But first, the mess. Last week, The Washington Post published an article detailing the stories of four women who claim that the Alabama Republican pursued them in the 1970s when they were teenage girls. One of the accusers said Moore undressed and fondled her when she was just 14.
Now a fifth woman has come forth to say that Moore – who is running to fill the Senate seat vacated by Attorney General Jeff Sessions – sexually assaulted her when she was 16 and Moore was the county's top prosecutor.
Beverly Young Nelson told reporters that, in 1977, she was working as a waitress at a restaurant in Gadsden, Alabama, and that Moore was a regular customer. One night, Nelson said, he offered to drive her home. Instead, she said, he wound up locking her in his car and forcing her head into his crotch as he struggled to pull her shirt off.
"I thought that he was going to rape me," she said. "I was twisting, and I was struggling, and I was begging him to stop. I had tears running down my face."
Moore finally relented, but he warned her to keep quiet, she said. "You're just a child," he allegedly told her. "I am the district attorney of Etowah County. And if you tell anyone about this, no one will ever believe you."
If Nelson is telling the truth, then Moore answered his own question about why his accusers haven't come forward until now. He also would have acknowledged that – even in a state where the age of consent is 16 – a girl that age is still "a child."
Now we're getting somewhere.
Nelson said she will repeat her claims under oath – if she is called to appear before the Senate Judiciary Committee.
The candidate denies all the women's accusations. We may never get to the bottom of this, and thus know with absolute certainty who is telling the truth.
Nevertheless, some things are clear. I count five.
• Conservative TV and radio host Sean Hannity torpedoed Moore. What was meant to be a friendly radio interview backfired due to a series of inconsistent and incoherent answers from the candidate. When Hannity asked if Moore had dated girls as young as 17 while he was in his 30s, Moore responded: "Not generally, no." So then, only on occasion?
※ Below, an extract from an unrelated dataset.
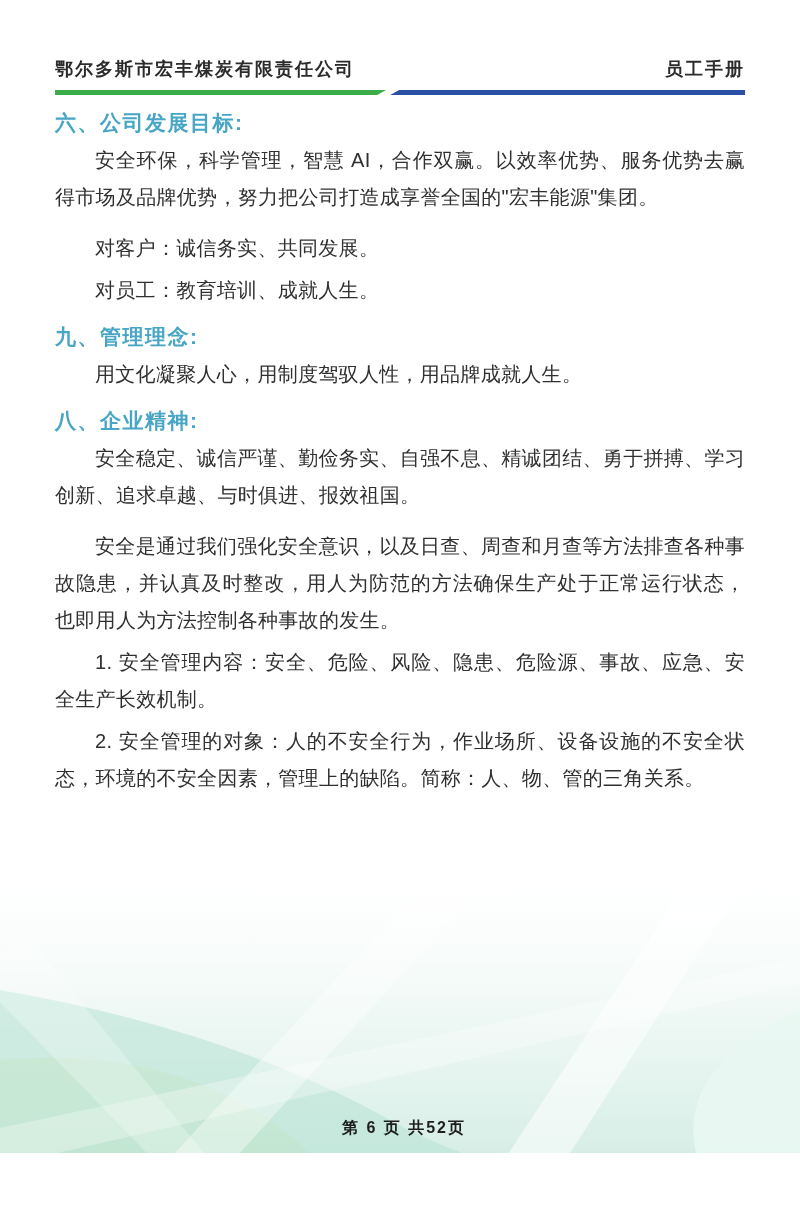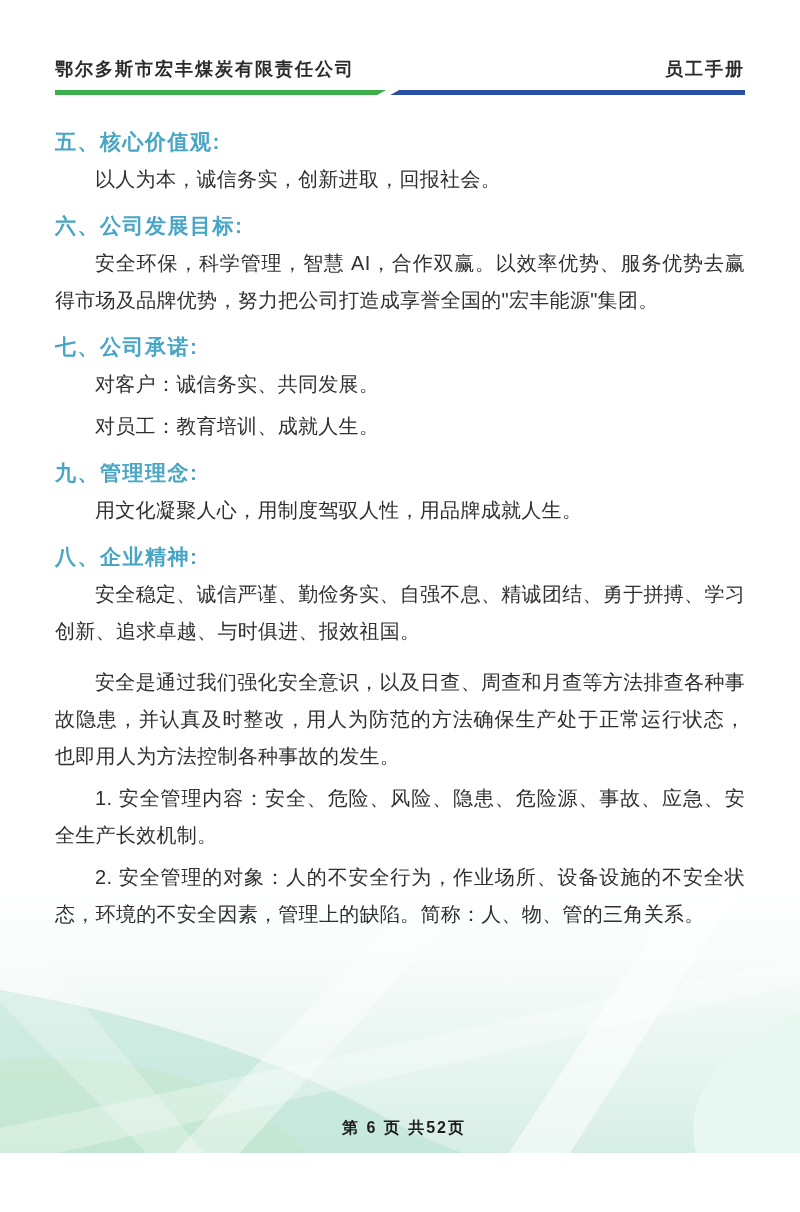"五、核心价值观:" section.section { html: <section> <h2>五、核心价值观:</h2> <p>以人为本，诚信务实，创新进取，回报社会。</p> </section> -> none }
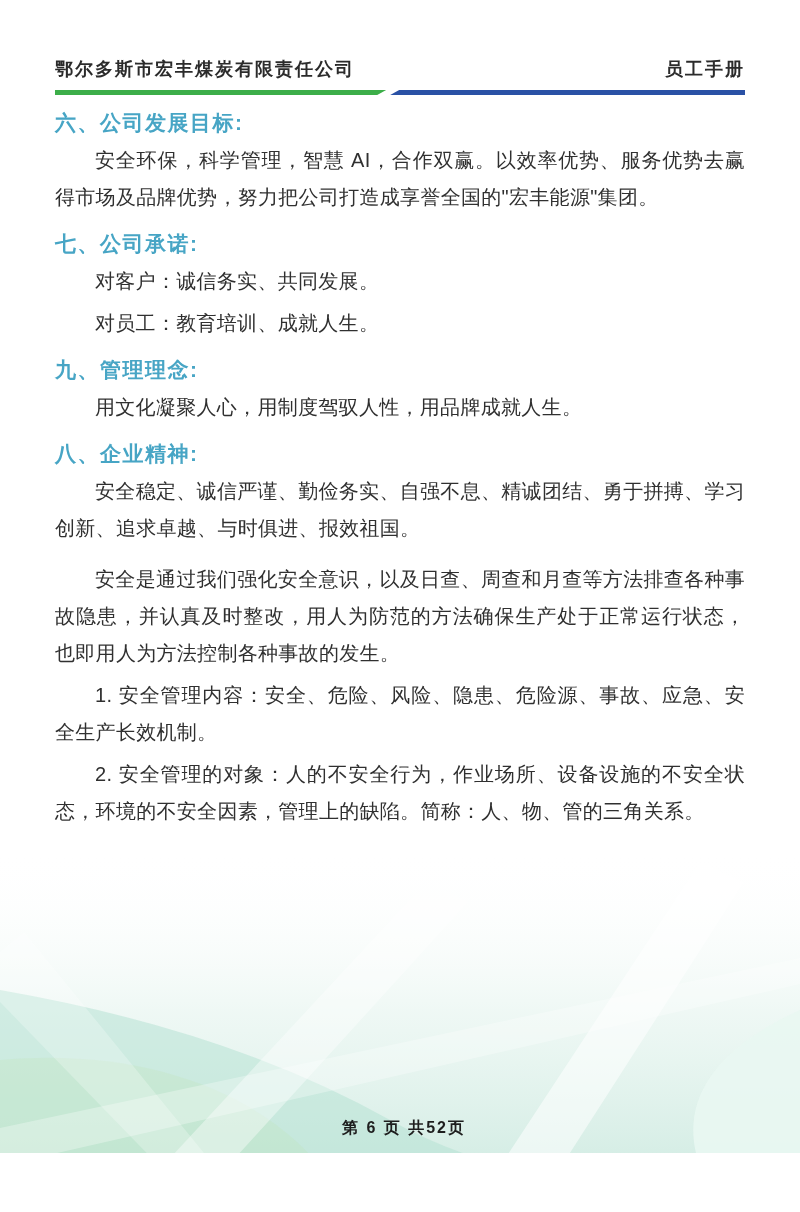"七、公司承诺:" h2.stitle { html: <h2>七、公司承诺:</h2> -> none }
• Moore's supporters appear to be most hyped up not by their fondness for him, and a certainty that he did nothing wrong, but by their disgust with the media and their belief that the Fourth Estate will destroy anyone with a worldview different than its own.
• It hurts the media's credibility that it focuses on the misbehavior of politicians yet comparatively underplays allegations of sexual harassment in its own sandbox by the likes of former ABC News Political Director and MSNBC analyst Mark Halperin, former NPR Vice President of News & Editorial Director Michael Oreskes and others.
• The issue isn't just whether Moore did anything illegal. It'll be enough to end his political career if Alabama voters decide that he behaved in a way that was immoral. Voters have the right to vote for or against someone based on integrity and character. If they decide Moore has neither, he's done.
• And, even if Moore pulls off a political miracle and wins this Senate seat, it still won't end the drama. We can expect GOP senators to refuse to seat him. And if he does get seated, he'll be a pariah who is constantly at odds with his own party. One can't be effective that way.
For Moore, the picture looks bleak.
Republicans in Washington have sent a message. Both Senate Majority Leader Mitch McConnell and House Speaker Paul Ryan say they believe the accusers and that Moore should step aside. Even Sessions, the man that Moore wants to replace – while not calling on the Republican to drop out of the race – said this week that he has "no reason to doubt these young women."
Meanwhile, one of the creepier stories to emerge from all this revealed that Moore was reportedly banned from a local mall in the 1980s because he had a habit of hitting on teenage girls. It's nice to know that some places still have standards of decency.
Does that include the Senate? We'll have to wait and see.